SUPPLIED RECORDS: Begin

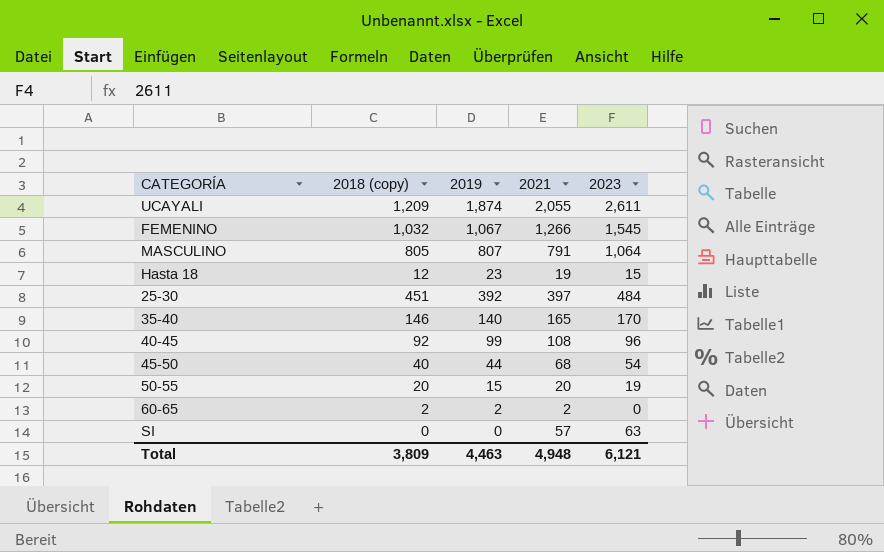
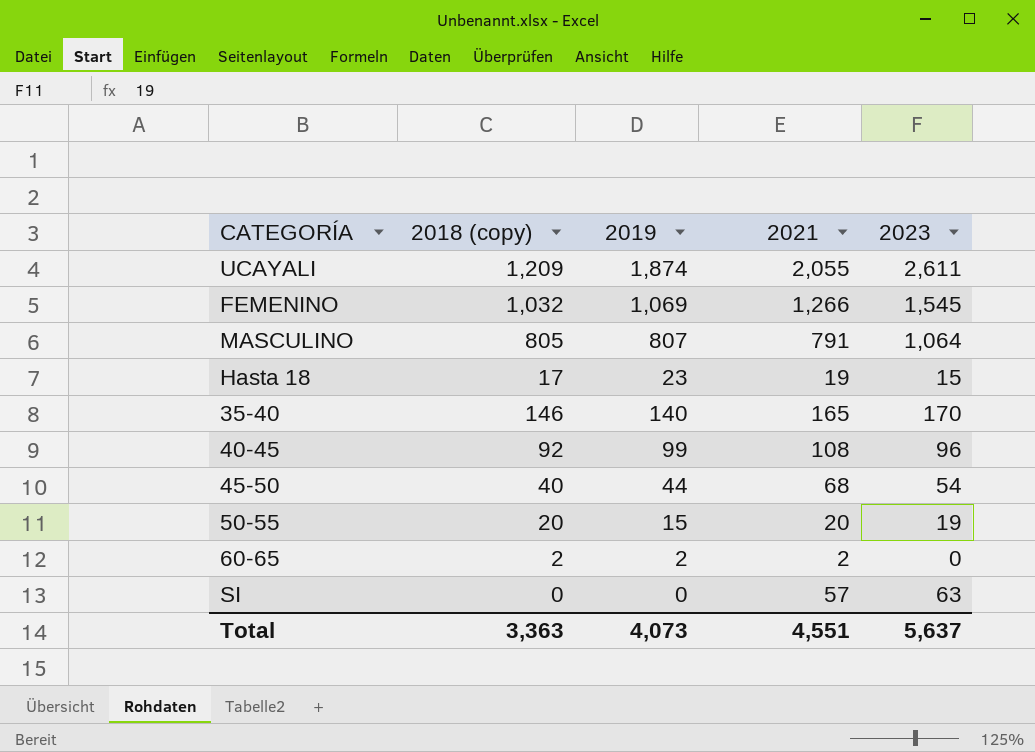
row 25-30: 451 | 392 | 397 | 484 -> none
FEMENINO | 2019: 1,067 -> 1,069
Hasta 18 | 2018 (copy): 12 -> 17
Total | 2018 (copy): 3,809 -> 3,363
Total | 2019: 4,463 -> 4,073
Total | 2021: 4,948 -> 4,551
Total | 2023: 6,121 -> 5,637

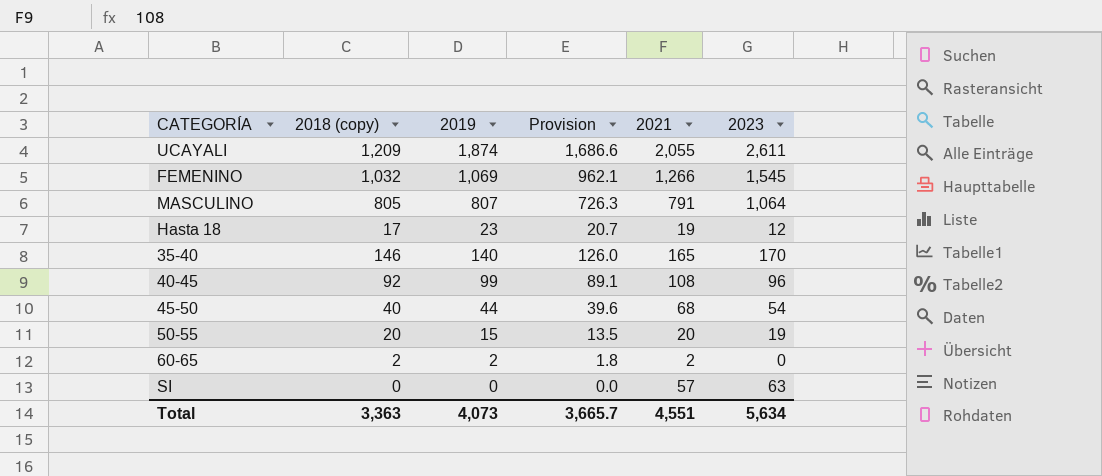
column Provision | formula: none -> [2019] * 0.9
Hasta 18 | 2023: 15 -> 12
Total | 2023: 5,637 -> 5,634

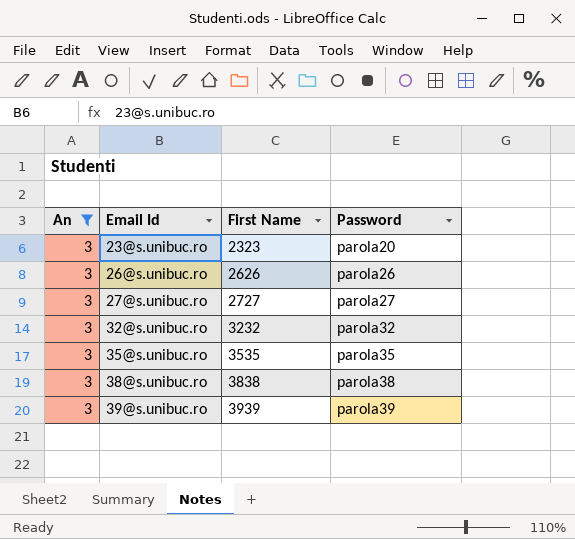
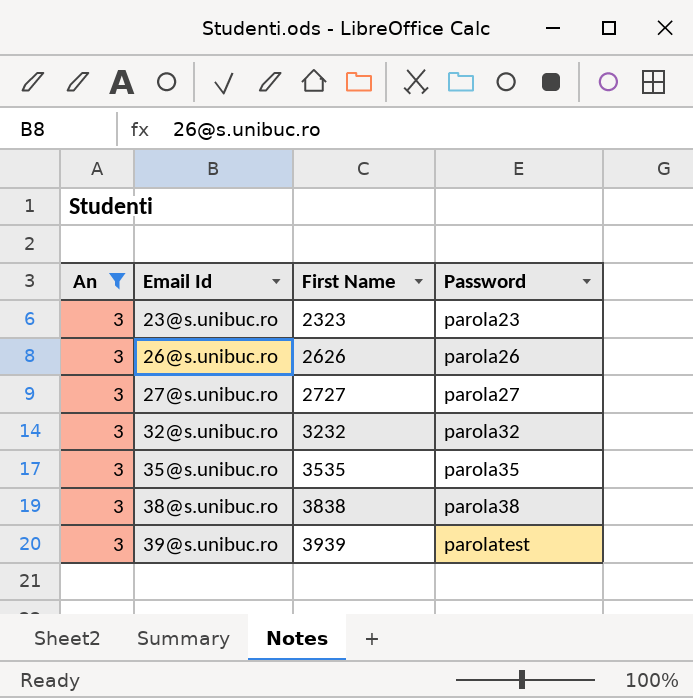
23@s.unibuc.ro | Password: parola20 -> parola23
39@s.unibuc.ro | Password: parola39 -> parolatest

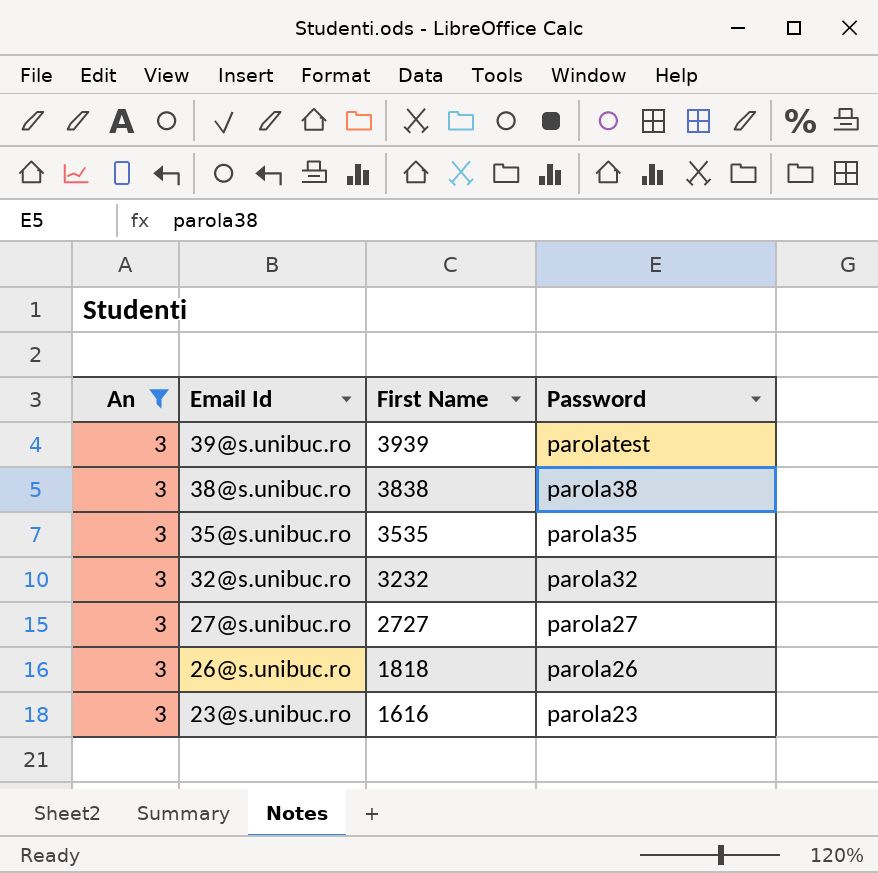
row order: Email Id ascending -> Email Id descending
26@s.unibuc.ro | First Name: 2626 -> 1818
23@s.unibuc.ro | First Name: 2323 -> 1616

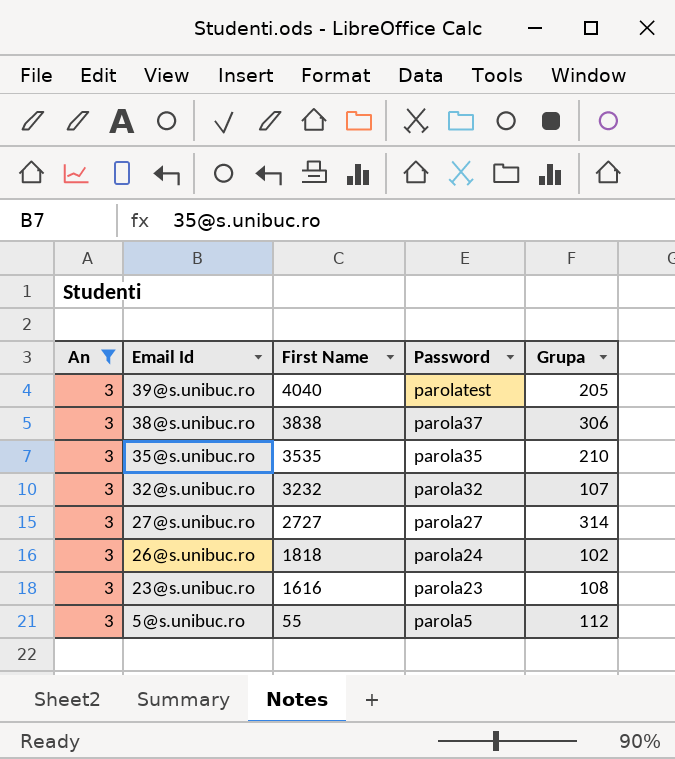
column Grupa | position: none -> 5
39@s.unibuc.ro | First Name: 3939 -> 4040
38@s.unibuc.ro | Password: parola38 -> parola37
26@s.unibuc.ro | Password: parola26 -> parola24
row 5@s.unibuc.ro: none -> 3 | 55 | parola5 | 112

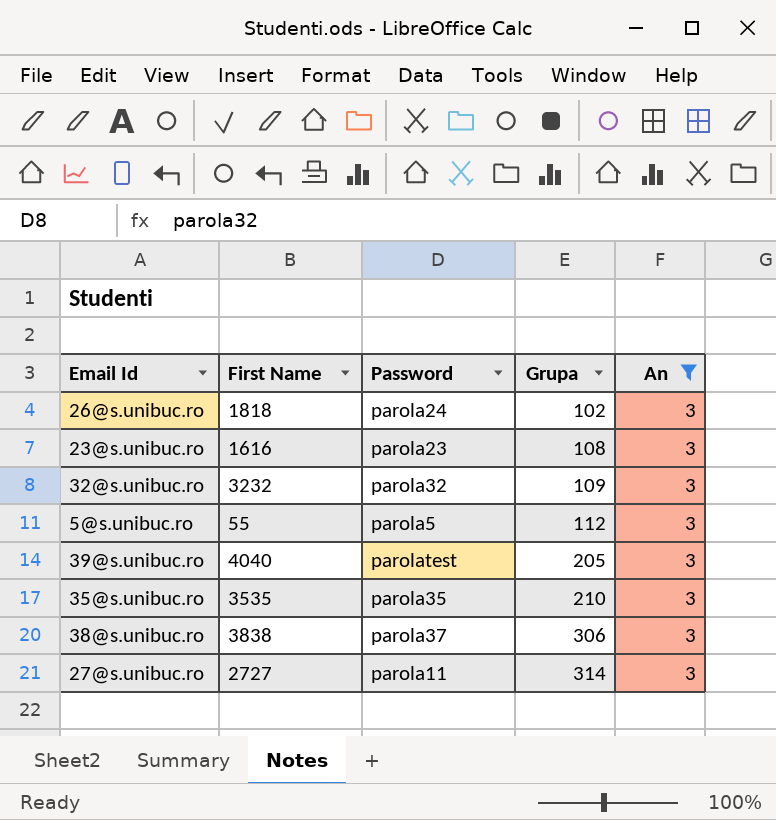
row order: Email Id descending -> Grupa ascending
column An | position: 1 -> 5
32@s.unibuc.ro | Grupa: 107 -> 109
27@s.unibuc.ro | Password: parola27 -> parola11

SUPPLIED RECORDS: End

> [TASK DIRECTIONS]
Return every entry above exactly as written, minus the pictures.

> [TASK ANSWER]
row 25-30: 451 | 392 | 397 | 484 -> none
FEMENINO | 2019: 1,067 -> 1,069
Hasta 18 | 2018 (copy): 12 -> 17
Total | 2018 (copy): 3,809 -> 3,363
Total | 2019: 4,463 -> 4,073
Total | 2021: 4,948 -> 4,551
Total | 2023: 6,121 -> 5,637

column Provision | formula: none -> [2019] * 0.9
Hasta 18 | 2023: 15 -> 12
Total | 2023: 5,637 -> 5,634

23@s.unibuc.ro | Password: parola20 -> parola23
39@s.unibuc.ro | Password: parola39 -> parolatest

row order: Email Id ascending -> Email Id descending
26@s.unibuc.ro | First Name: 2626 -> 1818
23@s.unibuc.ro | First Name: 2323 -> 1616

column Grupa | position: none -> 5
39@s.unibuc.ro | First Name: 3939 -> 4040
38@s.unibuc.ro | Password: parola38 -> parola37
26@s.unibuc.ro | Password: parola26 -> parola24
row 5@s.unibuc.ro: none -> 3 | 55 | parola5 | 112

row order: Email Id descending -> Grupa ascending
column An | position: 1 -> 5
32@s.unibuc.ro | Grupa: 107 -> 109
27@s.unibuc.ro | Password: parola27 -> parola11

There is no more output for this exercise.